Rozdział 2 – Tajemnicza Organizacja
Jessica wróciła do domu w wyjątkowo dobrym humorze, wynikało to z tego, że w końcu po tylu latach poszukiwań jej zespołowi tajnych poszukiwaczy artefaktów udało się odnaleźć wskazówkę która pchnie poszukiwania złotego miasta do przodu. Tak jak się umówiła, w salonie czekał na nią jej dobry znajomy, który był dla niej niczym starszy brat odkąd tylko pamiętała.
-Witaj Jessica -zagaił
-Cześć braciszku, czy ustaliłeś z Jerrym to o co prosiłam ?

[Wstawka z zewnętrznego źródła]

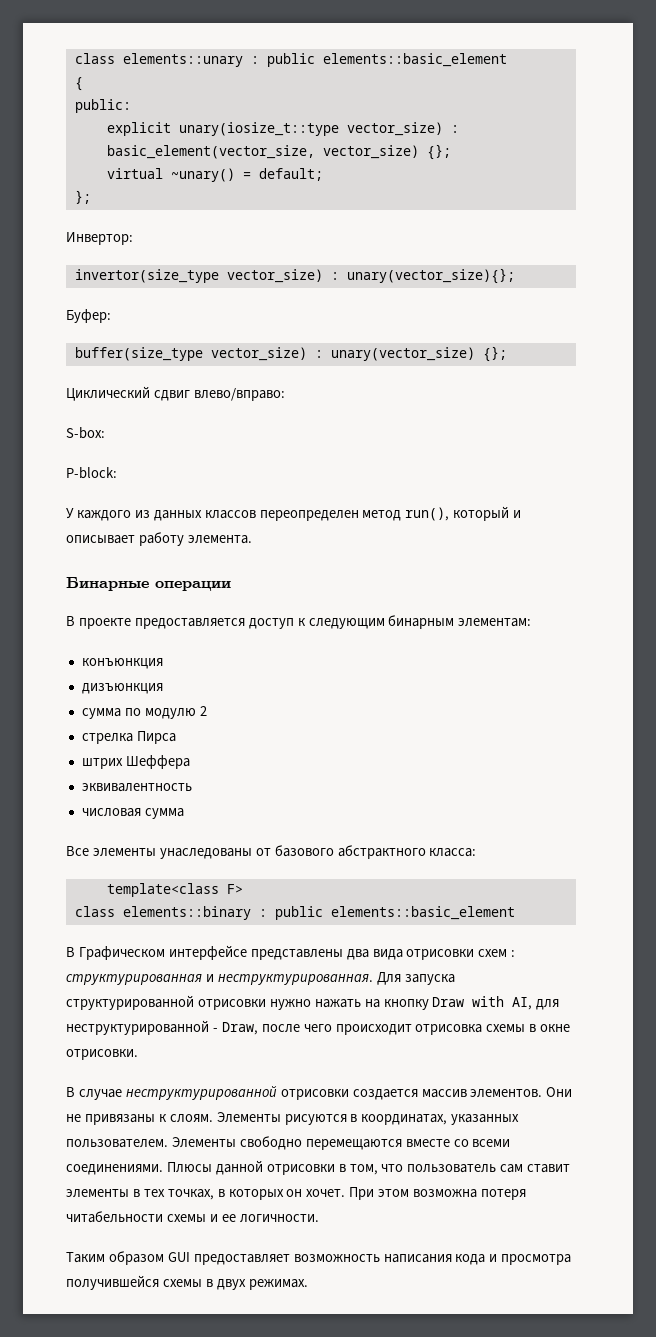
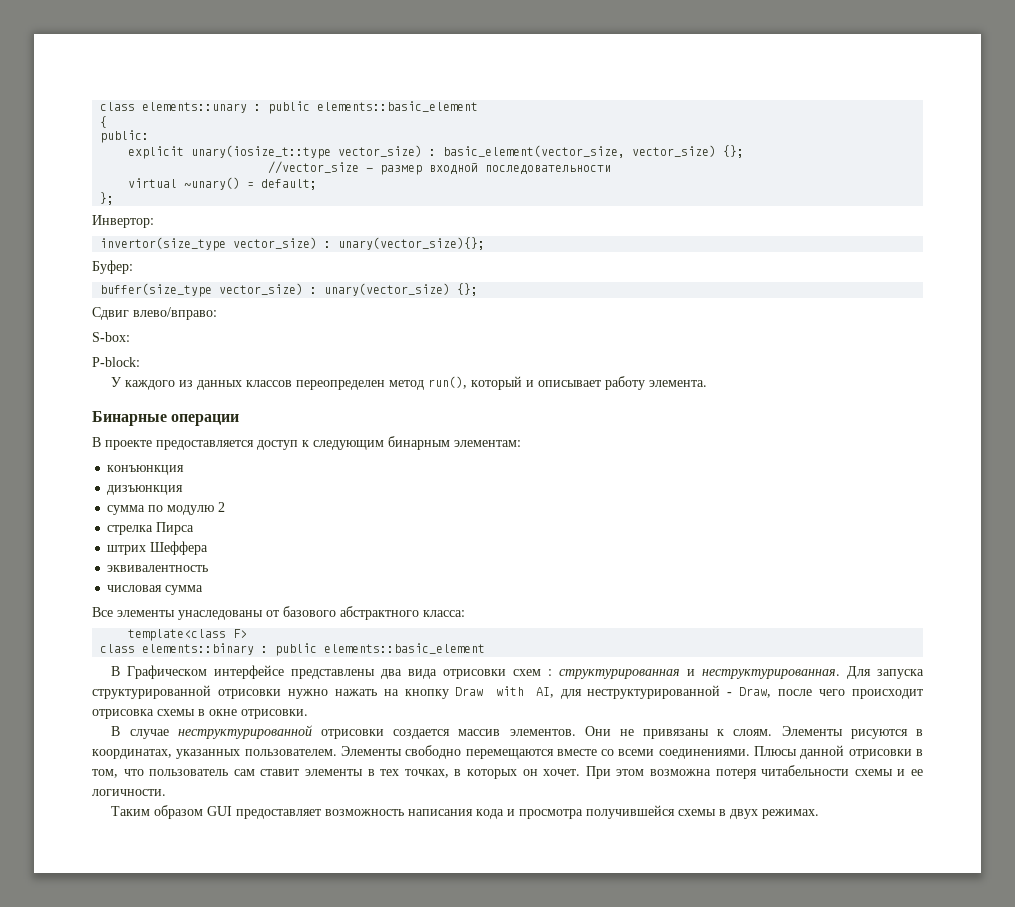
(451, 152) none -> [268,161,612,175] // //vector_size - размер входной последовательности
[66,386,190,401] Циклический сдвиг -> [92,307,129,320] Сдвиг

-Tak, samolot do Peru będzie czekał jutro o godzinie 3 na 2 pasie startowym, pamiętaj nie spóźnij się! A tak poza tym przygotowałem dla ciebie niespodziankę, na razie niech szczegóły będą tajemnicą
-dlaczego ?
-Powiedzmy… że dowiesz się wszystkiego w swoim czasie, na razie niech ci wystarczy to, że wszystkie szczegóły poznasz gdy dotrzesz na miejsce spotkania z Jerrym.
-ehh dobrze, niech będzie
- pa siostra
-pa
Po wyjściu brata jeszcze przez chwile zadawała sobie pytanie co on znowu wymyślił ? W ciągu tych
kilku lat zdążyła go poznać wystarczająco dobrze by wiedzieć, że niektóre z jego niespodzianek mają dziwną tendencje do bycia niebezpiecznymi lub też niemiłymi. W trakcie rozważania planów na jutrzejszy dzień w których wchodziły: wylot, zakwaterowanie się, spotkanie z Jerrym czyli założycielem tajnego ugrupowania oraz jego głównym sponsorem, zapoznanie się z niespodzianką i odkrycie zaginionego miasta, zdążyła zjeść kolacje, umyć się i położyć spać.
Godzina 2.30
-Cholera mogłam się wcześniej położyć spać … no ale cóż trzeba wstać i wyruszyć w drogę ! Nie zwlekając ani chwili dłużej ruszyła do łazienki na poranną toaletę gdzie po 10 minutach wskoczyła w wcześniej już przygotowane ubranie, zabrała plecak w którym znajdywały się najpotrzebniejsze rzeczy takie jak : buty trekkingowe, zestaw ubrań na zmianę na ok półtorej tygodnia, lina wraz z karabinkiem oraz suchy prowiant. Po upewnieniu się czy wszystko zabrała wyszła z domu i udała się na lotnisko. W trakcie drogi musiała wykonać jeszcze jeden telefon do pracy aby przekazać pracownikom informacje, że nie będzie jej przez najbliższy tydzień. Po poinformowaniu Molly udała się wprost na wyznaczone miejsce w samolocie gdzie usnęła.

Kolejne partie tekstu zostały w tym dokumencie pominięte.